BEGIN

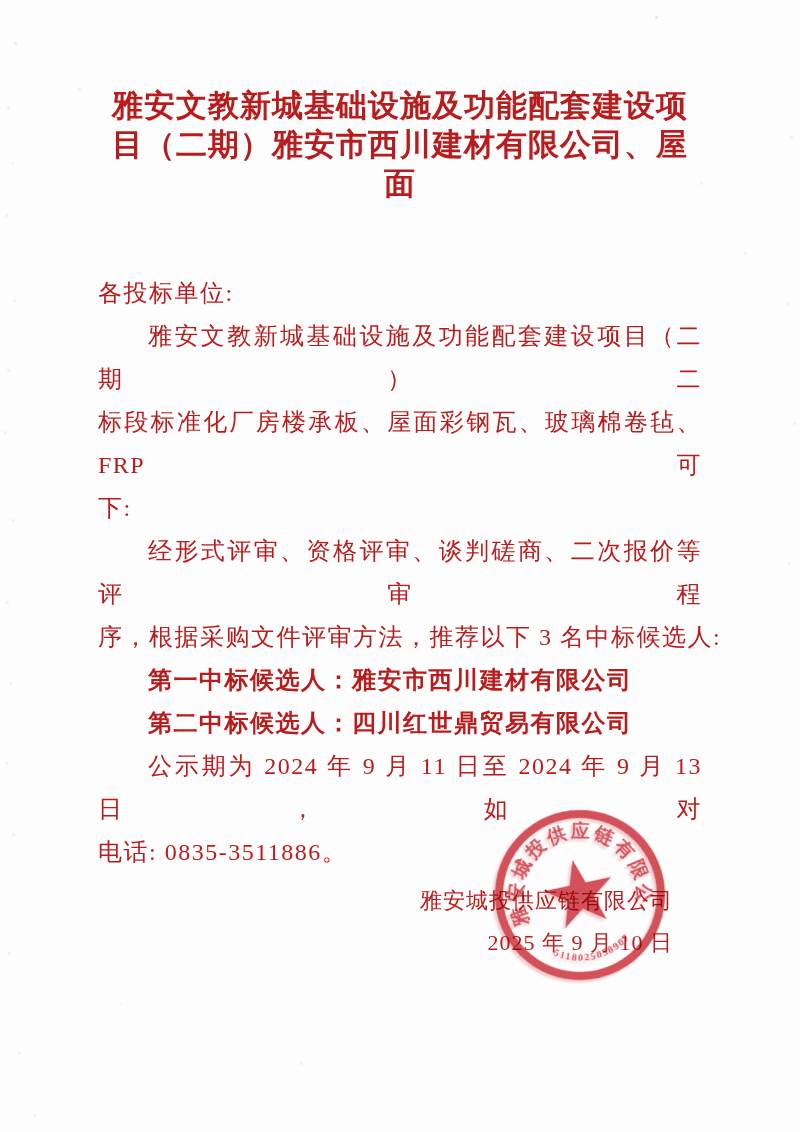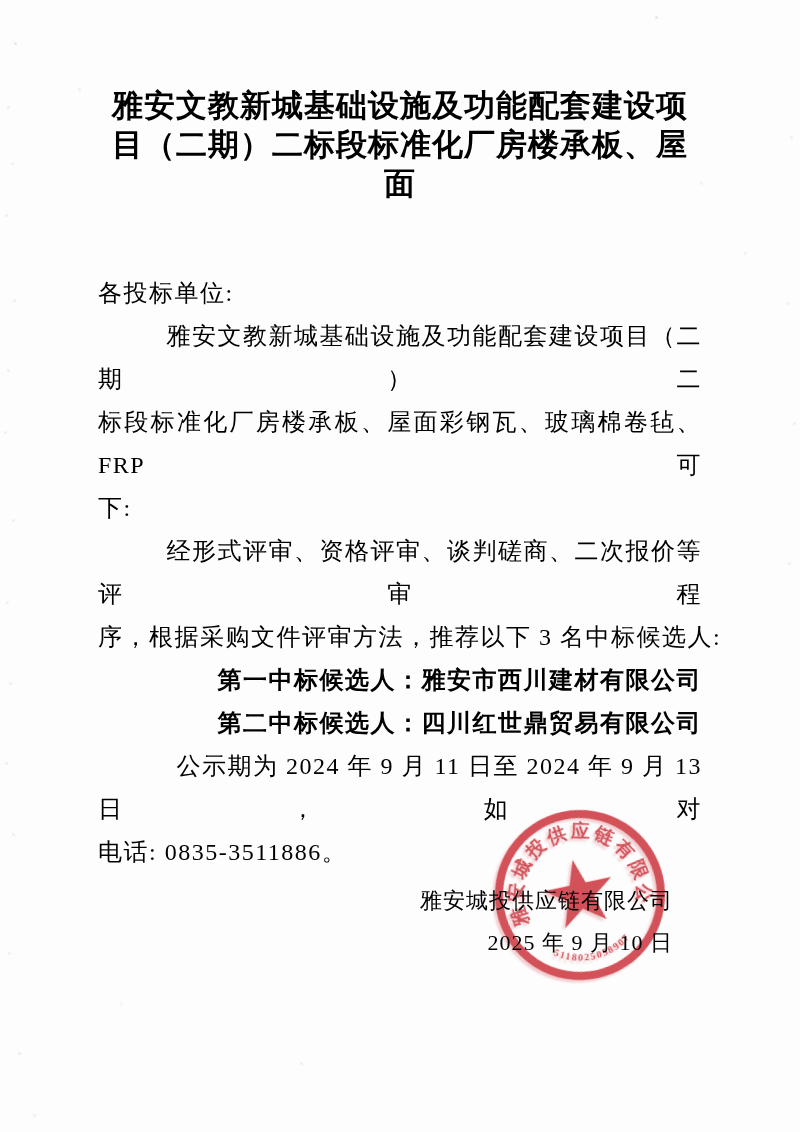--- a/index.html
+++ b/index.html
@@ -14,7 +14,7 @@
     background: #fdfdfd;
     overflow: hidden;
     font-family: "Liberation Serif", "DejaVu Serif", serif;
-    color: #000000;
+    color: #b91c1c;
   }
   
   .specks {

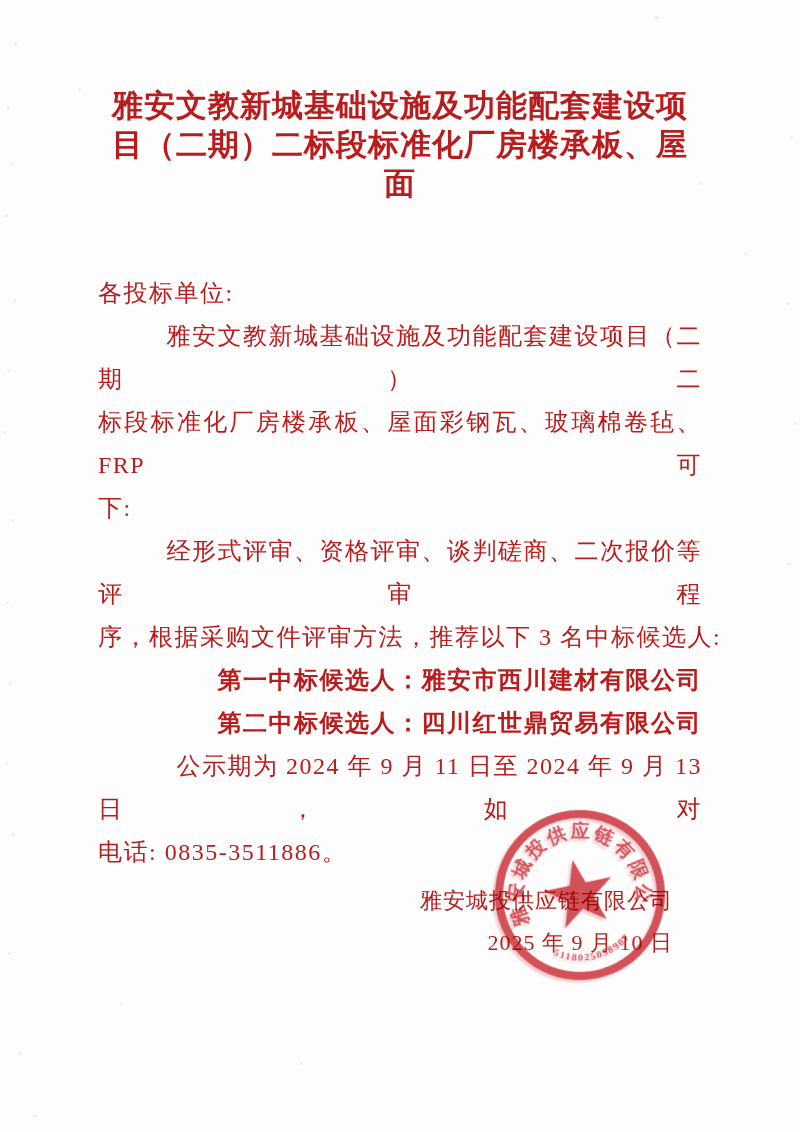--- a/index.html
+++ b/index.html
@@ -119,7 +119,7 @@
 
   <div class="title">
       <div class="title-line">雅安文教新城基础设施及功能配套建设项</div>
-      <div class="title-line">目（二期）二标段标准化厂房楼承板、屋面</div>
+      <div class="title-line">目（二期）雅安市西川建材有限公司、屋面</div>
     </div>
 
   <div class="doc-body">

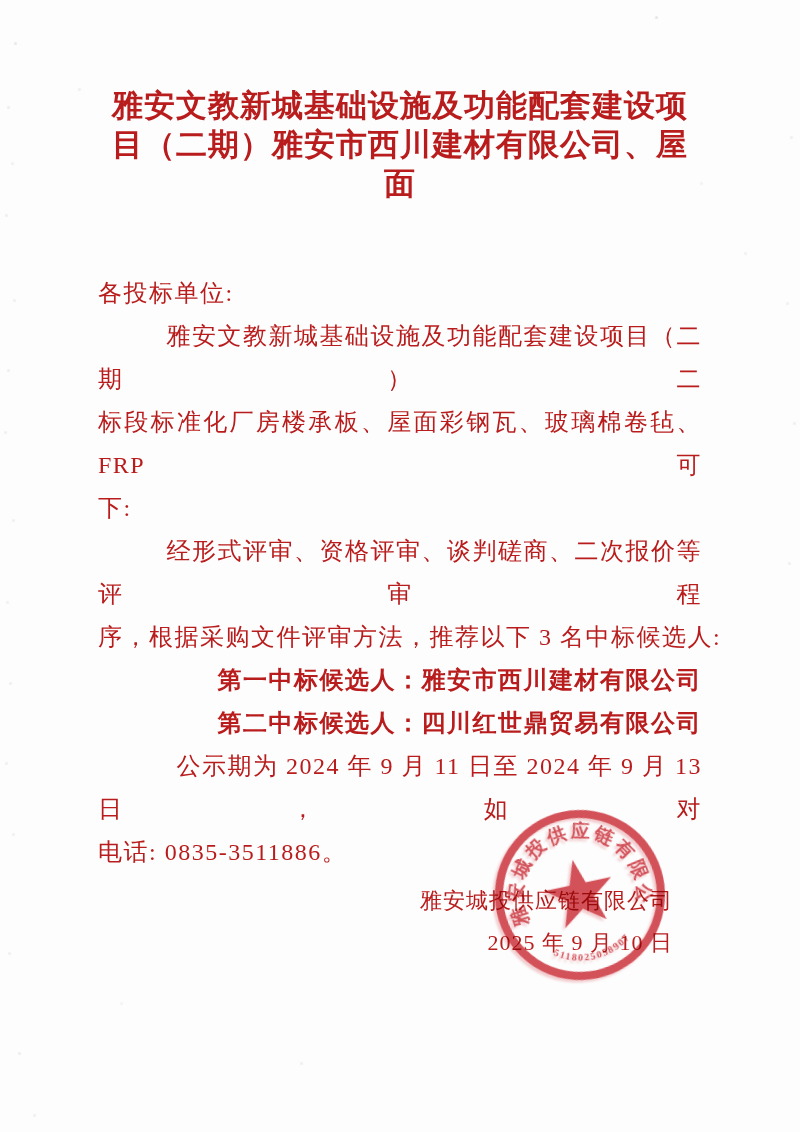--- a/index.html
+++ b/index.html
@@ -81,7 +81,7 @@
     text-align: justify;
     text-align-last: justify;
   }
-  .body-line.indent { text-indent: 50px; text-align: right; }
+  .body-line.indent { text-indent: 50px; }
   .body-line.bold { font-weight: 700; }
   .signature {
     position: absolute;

END

■ **THE PROBLEM**:
Return the data exactly as it stands, minus the pictures.

■ **EXERCISE RESULT**:
--- a/index.html
+++ b/index.html
@@ -14,7 +14,7 @@
     background: #fdfdfd;
     overflow: hidden;
     font-family: "Liberation Serif", "DejaVu Serif", serif;
-    color: #000000;
+    color: #b91c1c;
   }
   
   .specks {

--- a/index.html
+++ b/index.html
@@ -119,7 +119,7 @@
 
   <div class="title">
       <div class="title-line">雅安文教新城基础设施及功能配套建设项</div>
-      <div class="title-line">目（二期）二标段标准化厂房楼承板、屋面</div>
+      <div class="title-line">目（二期）雅安市西川建材有限公司、屋面</div>
     </div>
 
   <div class="doc-body">

--- a/index.html
+++ b/index.html
@@ -81,7 +81,7 @@
     text-align: justify;
     text-align-last: justify;
   }
-  .body-line.indent { text-indent: 50px; text-align: right; }
+  .body-line.indent { text-indent: 50px; }
   .body-line.bold { font-weight: 700; }
   .signature {
     position: absolute;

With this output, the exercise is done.